## Extracted information

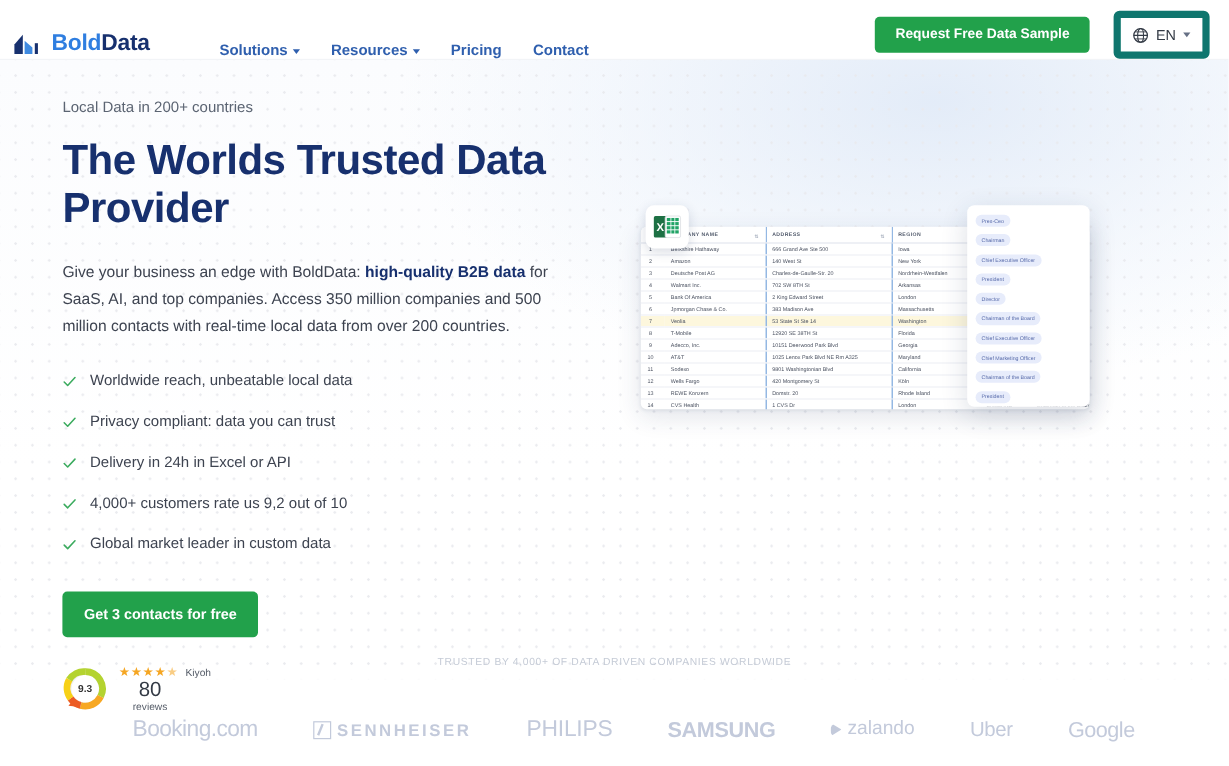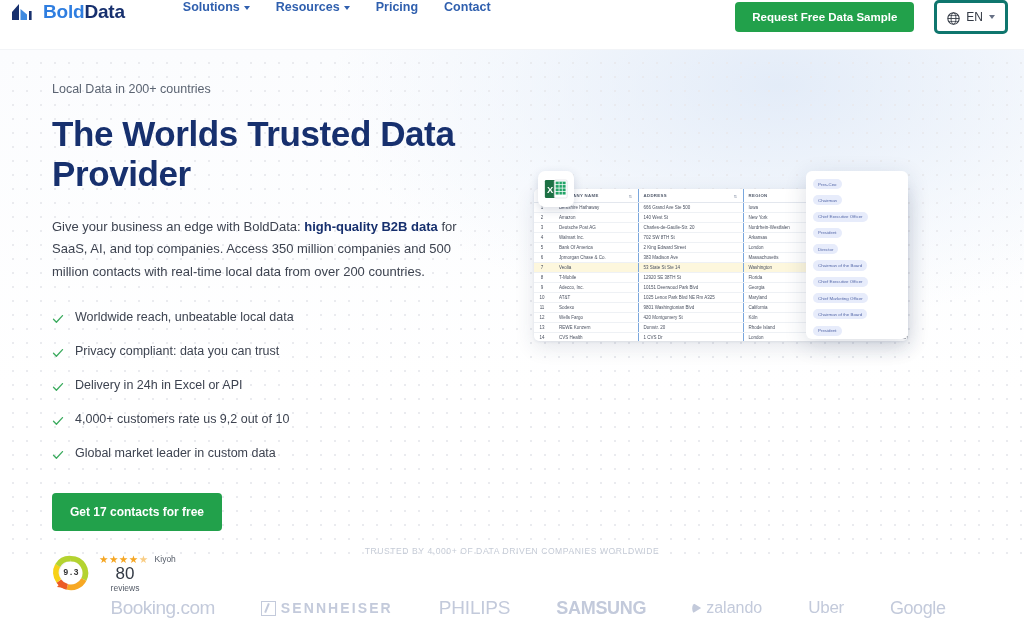--- a/index.html
+++ b/index.html
@@ -11,21 +11,21 @@
   }
 
   
   .page { position: relative; width: 1024px; height: 638px; background:#fff; overflow:hidden; }
 
   
   .header {
     position: relative; z-index: 40;
     height: 50px; width: 100%;
     background: #ffffff;
-    display: flex; align-items: flex-start;
+    display: flex; align-items: flex-end;
     padding: 0 16px 0 10px;
     border-bottom: 1px solid #f2f4f7;
   }
   .brand { display:flex; align-items:center; gap:7px; margin-right: 58px; }
   .brand-mark { width: 26px; height: 24px; position: relative; display:block; }
   .brand-name { font-size: 19px; font-weight: 700; letter-spacing:-0.2px; color:#153a8a; }
   .brand-name .b1 { color:#2f7ee0; }
   .brand-name .b2 { color:#17306e; }
 
   .nav { display:flex; align-items:center; gap: 26px; }
@@ -36,21 +36,21 @@
   }
   .chev { width:0;height:0;border-left:3.5px solid transparent;border-right:3.5px solid transparent;border-top:4px solid #2f5fae; display:inline-block; margin-top:2px;}
 
   .header-right { margin-left:auto; display:flex; align-items:center; gap: 20px; }
   .cta-top {
     background:#22a14b; color:#fff; font-size:11.5px; font-weight:700;
     padding: 9px 17px; border-radius: 4px; border:none; cursor:pointer; white-space:nowrap;
   }
   .lang {
     display:flex; align-items:center; gap:6px;
-    border:3px solid #0f766e; border-radius:5px;
+    border:6px solid #0f766e; border-radius:5px;
     padding: 7px 10px; background:#fff; cursor:pointer;
   }
   .lang-label { font-size:12px; color:#333a45; font-weight:500; }
   .globe { width:13px; height:13px; display:block; }
   .chev2 { width:0;height:0;border-left:3.5px solid transparent;border-right:3.5px solid transparent;border-top:4px solid #667085; display:inline-block;}
 
   
   .hero {
     position:absolute; left:0; top:50px; width:1024px; height:588px;
     background:
@@ -89,21 +89,21 @@
     display:inline-block; background:#22a14b; color:#fff;
     font-size:12px; font-weight:700; padding: 12px 18px;
     border-radius:4px; border:none; cursor:pointer; margin-bottom: 22px;
   }
 
   
   .rating { display:flex; align-items:center; gap:9px; }
   .ring { width:38px; height:38px; position:relative; flex:none; }
   .ring-score {
     position:absolute; inset:0; display:flex; align-items:center; justify-content:center;
-    font-size:8.5px; font-weight:700; color:#333;font-family:Liberation Mono, monospace;
+    font-size:8.5px; font-weight:700; color:#333;
   }
   .rating-right { display:flex; flex-direction:column; }
   .stars-row { display:flex; align-items:center; gap:6px; }
   .stars { color:#f5a623; font-size:10.5px; letter-spacing:0.5px; }
   .kiyoh { font-size:8.5px; color:#555c68; }
   .rev-num { font-size:17px; color:#333a45; text-align:center; line-height:1.05; width:52px;}
   .rev-lbl { font-size:8.5px; color:#555c68; text-align:center; width:52px;}
 
   
   .sheet-wrap {
@@ -265,21 +265,21 @@
           <span class="bullet-text">4,000+ customers rate us 9,2 out of 10</span>
         </li>
         <li class="bullet">
           <span class="tick"><svg viewBox="0 0 12 12" width="12" height="12">
                 <path d="M1.5 6.3 L4.4 9.2 L10.5 2.6" fill="none" stroke="#3bab5e" stroke-width="1.3" stroke-linecap="round" stroke-linejoin="round"></path>
               </svg></span>
           <span class="bullet-text">Global market leader in custom data</span>
         </li>
       </ul>
 
-      <button class="cta-main">Get 17 contacts for free</button>
+      <button class="cta-main">Get 3 contacts for free</button>
 
       <div class="rating">
         <span class="ring">
           <svg viewBox="0 0 40 40" width="38" height="38">
             <circle cx="20" cy="20" r="15" fill="none" stroke="#f0f0f0" stroke-width="6"></circle>
             <path d="M20 5 A15 15 0 0 1 33.5 26.8" fill="none" stroke="#b4d330" stroke-width="6" stroke-linecap="butt"></path>
             <path d="M33.5 26.8 A15 15 0 0 1 16 34.6" fill="none" stroke="#f7a823" stroke-width="6"></path>
             <path d="M16 34.6 A15 15 0 0 1 7.2 28.5" fill="none" stroke="#ec5b24" stroke-width="6"></path>
             <path d="M7.2 28.5 A15 15 0 0 1 6 12" fill="none" stroke="#f7d117" stroke-width="6"></path>
             <path d="M6 12 A15 15 0 0 1 20 5" fill="none" stroke="#b4d330" stroke-width="6"></path>

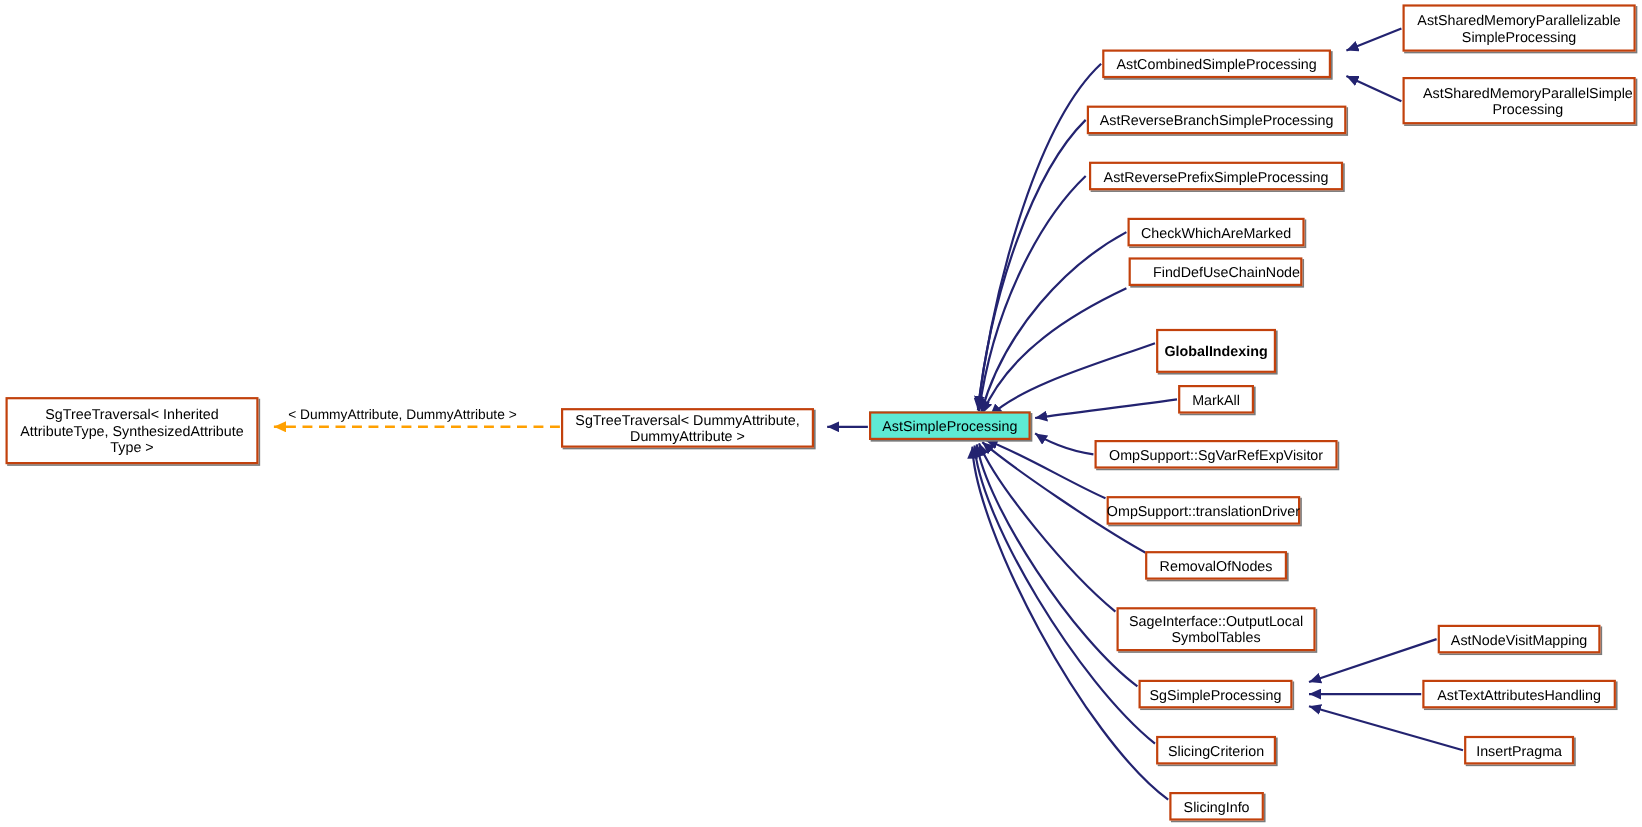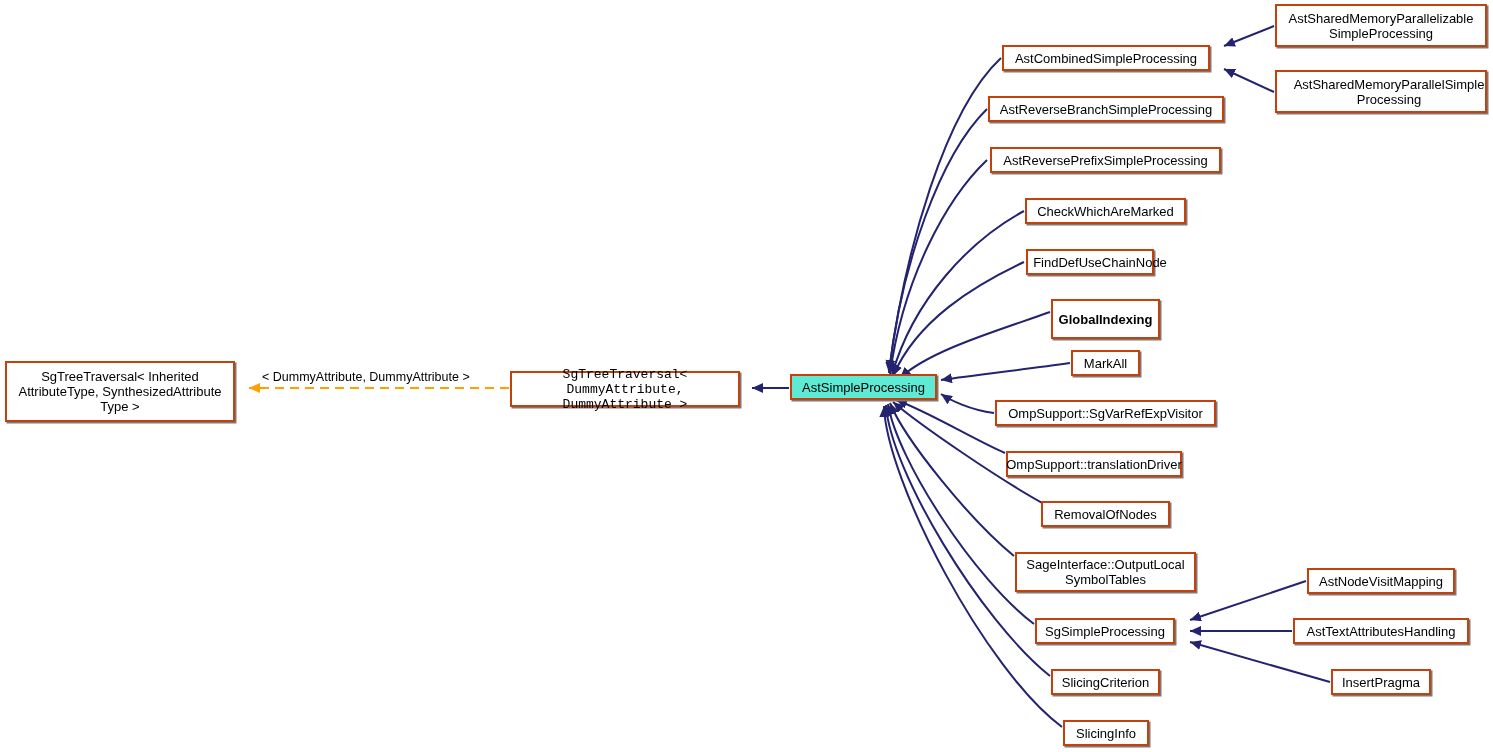--- a/index.html
+++ b/index.html
@@ -102,34 +102,34 @@
       <path d="M 1330 682 L 1190 642" marker-end="url(#arrow-blue)"></path>
     </g>
   </svg>
 
   <div class="edge-label" style="left:262px; top:370px;">&lt; DummyAttribute, DummyAttribute &gt;</div>
 
   <div class="node" style="left:5px; top:361px; width:230px; height:61px;">SgTreeTraversal&lt; Inherited
 AttributeType, SynthesizedAttribute
 Type &gt;</div>
 
-  <div class="node" style="left:510px; top:371px; width:230px; height:36px;font-family:Liberation Mono, monospace;">SgTreeTraversal&lt; DummyAttribute,
+  <div class="node" style="left:510px; top:371px; width:230px; height:36px;">SgTreeTraversal&lt; DummyAttribute,
 DummyAttribute &gt;</div>
 
   <div class="node current" style="left:790px; top:374px; width:147px; height:26px;">AstSimpleProcessing</div>
 
   <div class="node" style="left:1002px; top:45px; width:208px; height:26px;">AstCombinedSimpleProcessing</div>
 
   <div class="node" style="left:990px; top:147px; width:231px; height:26px;">AstReversePrefixSimpleProcessing</div>
 
   <div class="node" style="left:988px; top:96px; width:236px; height:26px;">AstReverseBranchSimpleProcessing</div>
 
   <div class="node" style="left:1025px; top:198px; width:161px; height:26px;">CheckWhichAreMarked</div>
 
-  <div class="node" style="left:1026px; top:249px; width:128px; height:26px;padding-left:24px;">FindDefUseChainNode</div>
+  <div class="node" style="left:1026px; top:234px; width:158px; height:26px;padding-left:24px;">FindDefUseChainNode</div>
 
   <div class="node" style="left:1051px; top:299px; width:109px; height:40px;font-weight:bold;">GlobalIndexing</div>
 
   <div class="node" style="left:1071px; top:350px; width:69px; height:26px;">MarkAll</div>
 
   <div class="node" style="left:995px; top:400px; width:221px; height:26px;">OmpSupport::SgVarRefExpVisitor</div>
 
   <div class="node" style="left:1006px; top:451px; width:176px; height:26px;">OmpSupport::translationDriver</div>
 
   <div class="node" style="left:1041px; top:501px; width:129px; height:26px;">RemovalOfNodes</div>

## Task to carry out
Each line of the entries above that contains "linecap" must be copied into the answer.

## Reply
                 <path d="M1.5 6.3 L4.4 9.2 L10.5 2.6" fill="none" stroke="#3bab5e" stroke-width="1.3" stroke-linecap="round" stroke-linejoin="round"></path>
             <path d="M20 5 A15 15 0 0 1 33.5 26.8" fill="none" stroke="#b4d330" stroke-width="6" stroke-linecap="butt"></path>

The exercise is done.